Él y los dos niños estaban sentados a la mesa para la cena, y ella estaba repartiendo entre los niños sopa de sémola que era la única sopa que comían sin protestar: la de la noche; y así se quedó, parada con el cucharón vacío aproximándose a la sopera, como alelada, o como si se hubiera convertido en estatua. Sólo acertó a decir:

    - Y entonces... ¿qué va a ser de nosotros?

    - El alcalde de la ciudad ha dicho que ser hombre-anuncio va contra la dignidad humana- volvió a repetir su marido.

    - Pues entonces los políticos que no van entre dos cartones sino entre billetes de banco anunciando lo que venden ¿dónde tienen la dignidad? - contestó ella.

    - Pero ¿para qué la quieren ellos? Ellos no la necesitan; somos nosotros los que necesitamos dignidad. Por si no lo sabías.

    - ¿Qué es la dignidad? - preguntó Marga, la niña.

    - Son tonterías de mayores, tú no te metas en esas cosas - la advirtió Férnan, su hermano.

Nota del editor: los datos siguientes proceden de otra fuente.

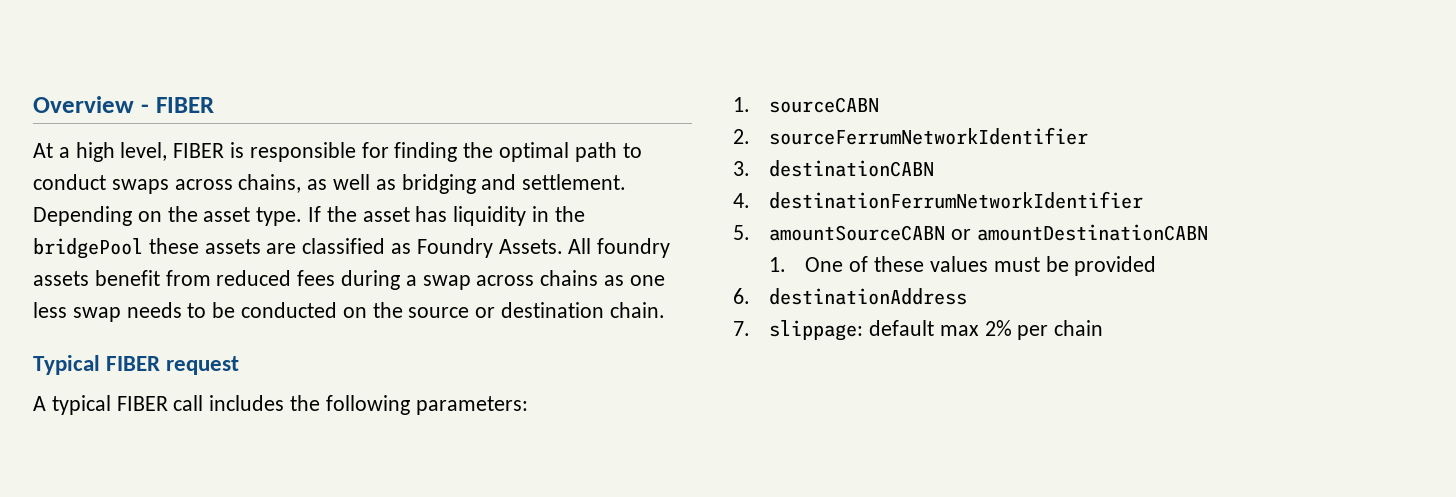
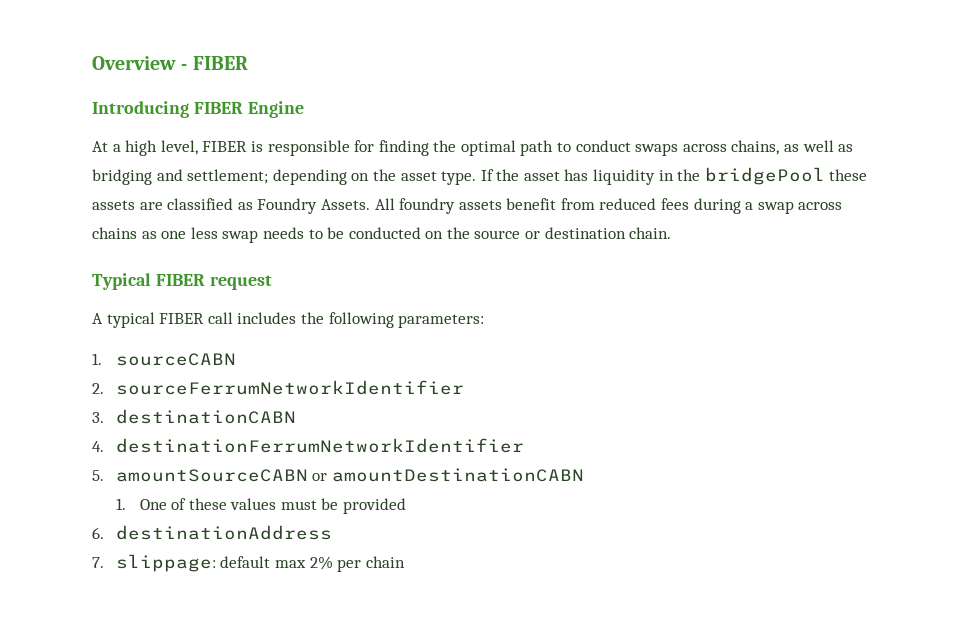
(214, 105) none -> [92,101,304,118] // Introducing FIBER Engine
[522,174,627,190] [33,206,132,226] settlement. Depending -> [187,169,347,185] settlement; depending

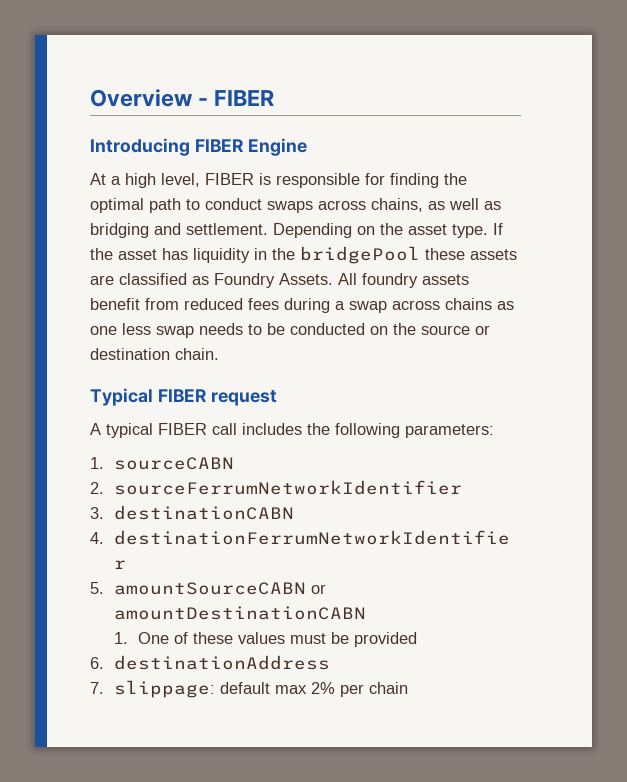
[187,169,347,185] settlement; depending -> [186,223,352,238] settlement. Depending

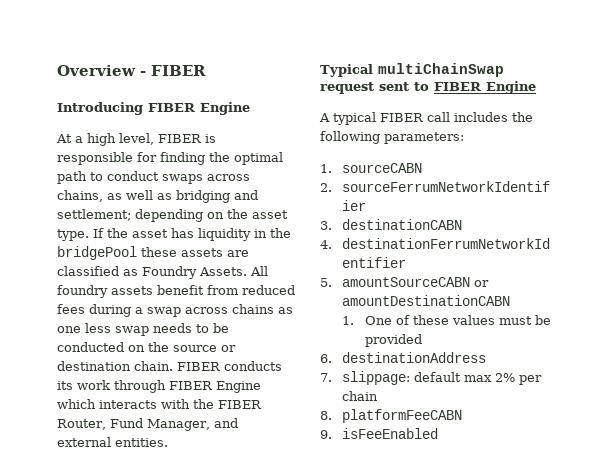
[186,223,352,238] settlement. Depending -> [57,209,203,222] settlement; depending
[90,388,277,406] // Typical FIBER request -> [177,361,282,371] [57,380,261,393] [57,399,262,409] [57,418,238,431] [57,437,168,447] [320,63,504,77] [320,81,536,94] FIBER conducts its work through FIBER Engine which interacts with the FIBER Router, Fund Manager, and external entities. // Typical multiChainSwap request sent to FIBER Engine
(409, 688) none -> [320,409,463,423] [320,428,439,439] // 8. platformFeeCABN // 9. isFeeEnabled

Pero, a pesar de que eran las diez de la noche, como ya estaba la primavera muy avanzada, esta no era una hora tardía como para parecer rara o sospechosa de nada bueno  una visita a esa hora, y cuando ella acudió a la puerta del timbre de la casa, comprobó que quien había llamado y estaba allí, a la puerta, era  precisamente un compañero de trabajo de su marido, que entró todo contento, como viniendo a traer una gran mensaje. Y el mensaje era el de que  el Ayuntamiento, no sólo había dado la vuelta atrás de la condena de los hombres-anuncio, sino que había convocado noventa plazas fijas de hombres-anuncio para trabajar para el Ayuntamiento mismo, y las oposiciones se iban a convocar enseguida.

 

El compañero, que se llamaba Dimas, añadió luego que en estas oposiciones se iban a exigir idiomas, porque de lo que se trataba era de ir con un cartel a la espalda y otro delante, que serían de diseño, para dar la bienvenida en varios idiomas a los viajeros que llegasen por tren, autocar o en coche propio, y desearles una feliz instancia en la capital. Y el sueldo era fijo y no estaba mal.

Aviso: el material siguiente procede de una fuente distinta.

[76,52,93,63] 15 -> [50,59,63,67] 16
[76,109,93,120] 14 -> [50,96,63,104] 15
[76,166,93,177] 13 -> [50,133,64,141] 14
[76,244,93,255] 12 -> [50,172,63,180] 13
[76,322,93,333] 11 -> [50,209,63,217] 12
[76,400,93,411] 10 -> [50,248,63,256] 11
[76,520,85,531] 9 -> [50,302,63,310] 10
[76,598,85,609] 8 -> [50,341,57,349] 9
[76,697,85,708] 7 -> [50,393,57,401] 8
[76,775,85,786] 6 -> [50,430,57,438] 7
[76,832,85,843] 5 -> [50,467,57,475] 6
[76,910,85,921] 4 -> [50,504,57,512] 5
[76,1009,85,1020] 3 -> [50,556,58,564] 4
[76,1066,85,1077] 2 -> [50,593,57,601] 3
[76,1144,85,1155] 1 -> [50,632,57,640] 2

     - Y así aprendemos inglés sin ir a una academia papá - dijo Férnan - Marga ya sabe decir: "Ayam sorry"

     - ¿Y eso ¿qué significa? - preguntó el padre.

    - Pues, por ejemplo, si das a alguien un pisotón sin querer o, si no entiendes lo que dice, para que te perdone.

    - ¡Ah!, pues está muy bien - aprobaron a la vez el señor Dimas y el padre -.

Y luego añadió el señor Dimas

    - ¡Seguro que sacamos las oposiciones si Marga nos da clase, pagando por mi parte lo que sea justo!

Y entonces la madre dijo que, si no había cenado el señor Dimas podía sentarse y darse prisa, porque la sopa se estaba quedando fría con estas discusiones políticas, que nunca se acababa con ellas, y lo que quería ella era verlos a los dos entre dos cartones, y siendo funcionarios del ayuntamiento.